HOTELS, EDUCATIONAL HOSPITAL AND ALLIED WORKERS....CLAIMANT

VERSUS

WINDSOR GOLF AND COUNTRY CLUB.......................................RESPONDENTS

ALEXANDER MWANGI GICHIRA & 21 OTHERS..........INTERESTED PARTIES

JUDGMENT

Introduction

1. The Claimant herein filed a claim in its Memorandum dated 27th April 2001 on the ground of failure by management to pay the arrears of underpayment of audited service charge and payment of auditors’ fee as per CBA; seeking prayers that the Honourable Court do determine that:-

a. The Respondents collected and failed to distribute service charge in accordance to Clause 21 of the CBA;

b. There is real dispute between the parties and that the Respondents are injuring the Claimants by misusing wrong procedures for solving the real disputes and by reaping where they had not planted and particularly from undetailed “adjustments”.

c. The Respondents pay arrears of underpayment of the audited service charge and also pay the auditors’ fee including interest.

d. The Respondents have failed to observe, implement and adhere to the relevant Clause 21 of the Parties CBA in total.

e. The Audit report on service charge is not subject to review by any other party especially non-professionals since there is no such provision in the parties CBA.

2. In turn, the Respondent filed its Response dated 8th October 2001 disputing the averments set forth in the Claimant’s Memorandum. In its prayers, it proposed that:

a. An audit be carried out on its accounts in accordance with the established practice in the industry that gives effect to appropriate adjustments on revenue collected.

b. The auditing agency should be appointed and instructed strictly as provided under the CBA or as agreed by parties or as ordered by Court provided the firm of M/s Wanyeki & Associates shall not be appointed because the Respondent has no confidence in them.

c. The appointment of and the work done by M/s Wanyeki & Associates be declared inappropriate and void.

Facts of the suit

3. On 27th March 1995 the shop steward requested the Secretary-General to appoint a qualified auditor, who was appointed on 30th March 1995 by the Secretary-General and according to Clause 21(iii) of the CBA.

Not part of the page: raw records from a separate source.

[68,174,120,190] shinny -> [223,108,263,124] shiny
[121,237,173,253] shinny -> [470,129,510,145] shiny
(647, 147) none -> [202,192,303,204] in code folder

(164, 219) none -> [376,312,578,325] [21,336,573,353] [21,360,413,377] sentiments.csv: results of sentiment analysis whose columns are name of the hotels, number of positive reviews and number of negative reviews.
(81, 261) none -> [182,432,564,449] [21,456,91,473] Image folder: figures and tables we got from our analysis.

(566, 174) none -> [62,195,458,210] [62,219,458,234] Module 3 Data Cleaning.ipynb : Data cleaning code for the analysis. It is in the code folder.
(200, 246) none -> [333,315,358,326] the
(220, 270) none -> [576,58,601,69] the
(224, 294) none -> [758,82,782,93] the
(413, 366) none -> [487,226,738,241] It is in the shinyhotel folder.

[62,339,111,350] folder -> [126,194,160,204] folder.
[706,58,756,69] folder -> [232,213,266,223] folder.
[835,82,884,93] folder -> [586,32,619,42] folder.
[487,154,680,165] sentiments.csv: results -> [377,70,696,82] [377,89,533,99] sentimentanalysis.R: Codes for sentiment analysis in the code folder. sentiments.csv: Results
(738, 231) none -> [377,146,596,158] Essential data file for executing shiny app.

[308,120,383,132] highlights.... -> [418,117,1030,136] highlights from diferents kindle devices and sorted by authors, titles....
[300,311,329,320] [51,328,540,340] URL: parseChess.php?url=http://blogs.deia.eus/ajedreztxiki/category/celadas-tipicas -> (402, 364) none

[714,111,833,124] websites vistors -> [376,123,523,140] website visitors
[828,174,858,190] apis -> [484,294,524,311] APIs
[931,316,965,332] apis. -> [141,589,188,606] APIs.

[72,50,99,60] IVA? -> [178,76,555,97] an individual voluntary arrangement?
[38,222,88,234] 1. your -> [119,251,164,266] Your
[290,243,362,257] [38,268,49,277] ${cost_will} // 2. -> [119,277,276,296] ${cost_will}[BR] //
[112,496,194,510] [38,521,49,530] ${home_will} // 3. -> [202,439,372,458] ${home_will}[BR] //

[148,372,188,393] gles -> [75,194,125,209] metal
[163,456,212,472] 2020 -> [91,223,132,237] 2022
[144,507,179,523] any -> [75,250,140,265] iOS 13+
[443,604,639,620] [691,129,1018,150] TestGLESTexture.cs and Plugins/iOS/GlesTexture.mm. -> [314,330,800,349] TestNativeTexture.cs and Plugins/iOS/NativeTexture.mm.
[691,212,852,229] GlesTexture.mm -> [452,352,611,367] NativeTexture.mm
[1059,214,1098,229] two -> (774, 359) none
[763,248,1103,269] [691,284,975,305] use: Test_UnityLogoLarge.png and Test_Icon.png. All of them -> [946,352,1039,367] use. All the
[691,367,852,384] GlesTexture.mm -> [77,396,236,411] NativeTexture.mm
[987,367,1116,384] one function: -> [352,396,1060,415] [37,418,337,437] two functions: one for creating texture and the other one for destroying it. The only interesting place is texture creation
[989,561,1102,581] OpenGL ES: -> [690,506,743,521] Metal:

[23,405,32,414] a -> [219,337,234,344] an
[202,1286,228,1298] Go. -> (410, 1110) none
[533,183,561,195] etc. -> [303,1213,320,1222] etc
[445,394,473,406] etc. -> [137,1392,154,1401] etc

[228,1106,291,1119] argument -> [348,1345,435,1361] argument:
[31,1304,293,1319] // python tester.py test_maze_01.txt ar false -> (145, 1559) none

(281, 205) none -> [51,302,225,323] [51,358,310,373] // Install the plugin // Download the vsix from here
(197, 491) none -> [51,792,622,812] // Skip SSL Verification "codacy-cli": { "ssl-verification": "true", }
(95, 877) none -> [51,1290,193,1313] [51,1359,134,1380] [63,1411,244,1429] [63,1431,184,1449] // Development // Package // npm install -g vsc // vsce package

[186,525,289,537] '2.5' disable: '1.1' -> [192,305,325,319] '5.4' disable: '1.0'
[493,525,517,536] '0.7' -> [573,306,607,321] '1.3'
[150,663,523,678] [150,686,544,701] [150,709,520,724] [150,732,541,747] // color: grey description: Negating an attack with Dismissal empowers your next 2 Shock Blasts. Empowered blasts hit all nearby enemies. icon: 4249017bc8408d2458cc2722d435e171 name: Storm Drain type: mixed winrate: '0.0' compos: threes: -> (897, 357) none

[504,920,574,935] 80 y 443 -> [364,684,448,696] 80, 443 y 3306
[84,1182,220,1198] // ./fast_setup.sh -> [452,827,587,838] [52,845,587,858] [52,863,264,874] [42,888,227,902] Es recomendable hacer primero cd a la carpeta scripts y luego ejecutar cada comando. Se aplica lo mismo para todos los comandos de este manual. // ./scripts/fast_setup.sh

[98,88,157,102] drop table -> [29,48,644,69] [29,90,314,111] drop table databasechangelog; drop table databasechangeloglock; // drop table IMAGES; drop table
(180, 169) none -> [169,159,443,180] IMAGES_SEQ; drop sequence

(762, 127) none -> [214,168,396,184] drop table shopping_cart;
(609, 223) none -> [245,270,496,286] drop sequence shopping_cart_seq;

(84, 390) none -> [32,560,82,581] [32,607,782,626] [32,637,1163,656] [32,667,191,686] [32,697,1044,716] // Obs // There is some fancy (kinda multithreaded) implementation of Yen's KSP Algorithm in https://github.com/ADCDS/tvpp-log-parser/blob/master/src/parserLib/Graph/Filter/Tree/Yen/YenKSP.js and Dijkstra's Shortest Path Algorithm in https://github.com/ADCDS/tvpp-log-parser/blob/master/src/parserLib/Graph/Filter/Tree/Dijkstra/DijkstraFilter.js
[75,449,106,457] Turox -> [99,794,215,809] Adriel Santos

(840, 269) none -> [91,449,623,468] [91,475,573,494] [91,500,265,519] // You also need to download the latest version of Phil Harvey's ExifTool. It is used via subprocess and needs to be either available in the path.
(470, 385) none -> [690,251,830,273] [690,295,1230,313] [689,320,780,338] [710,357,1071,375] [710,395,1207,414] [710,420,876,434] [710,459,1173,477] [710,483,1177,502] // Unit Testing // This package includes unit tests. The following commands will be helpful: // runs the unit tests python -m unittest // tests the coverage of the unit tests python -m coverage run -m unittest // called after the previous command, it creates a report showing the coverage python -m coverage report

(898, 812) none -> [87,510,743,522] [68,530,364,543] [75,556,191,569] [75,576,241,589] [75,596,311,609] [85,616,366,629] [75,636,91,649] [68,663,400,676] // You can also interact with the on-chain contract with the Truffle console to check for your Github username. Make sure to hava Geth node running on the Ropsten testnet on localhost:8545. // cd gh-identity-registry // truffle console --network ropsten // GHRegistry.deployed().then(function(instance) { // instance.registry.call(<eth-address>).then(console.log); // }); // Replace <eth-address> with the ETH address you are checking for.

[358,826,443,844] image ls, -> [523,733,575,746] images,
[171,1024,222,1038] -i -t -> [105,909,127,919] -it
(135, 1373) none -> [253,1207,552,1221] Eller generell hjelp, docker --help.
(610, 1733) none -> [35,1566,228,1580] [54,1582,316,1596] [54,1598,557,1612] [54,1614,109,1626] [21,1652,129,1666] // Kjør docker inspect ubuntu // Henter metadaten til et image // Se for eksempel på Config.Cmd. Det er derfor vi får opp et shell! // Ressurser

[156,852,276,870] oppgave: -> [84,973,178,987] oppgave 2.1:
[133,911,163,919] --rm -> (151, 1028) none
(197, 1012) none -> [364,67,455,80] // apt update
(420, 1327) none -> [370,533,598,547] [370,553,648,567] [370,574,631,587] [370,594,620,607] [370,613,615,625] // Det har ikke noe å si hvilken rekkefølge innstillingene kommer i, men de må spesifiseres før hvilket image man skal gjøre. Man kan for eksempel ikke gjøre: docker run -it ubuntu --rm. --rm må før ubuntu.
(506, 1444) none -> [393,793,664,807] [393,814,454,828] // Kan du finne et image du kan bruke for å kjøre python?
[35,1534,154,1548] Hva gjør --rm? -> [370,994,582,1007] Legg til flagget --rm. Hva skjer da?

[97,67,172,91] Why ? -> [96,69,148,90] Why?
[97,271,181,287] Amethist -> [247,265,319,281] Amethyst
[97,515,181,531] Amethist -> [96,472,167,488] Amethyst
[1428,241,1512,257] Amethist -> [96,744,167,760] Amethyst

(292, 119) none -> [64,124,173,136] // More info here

4. On 6th November 1995 Mr. Wanyeki of Wanyeki & Company  Associates informed the Respondents that they were given instructions to audit the service charge on food, accommodation, seminar and conference facilities. In addition, he requested the Respondents to provide them with the monthly schedules of service charge computation and payment for the years 1992 to 1995 to enable them plan for the audit.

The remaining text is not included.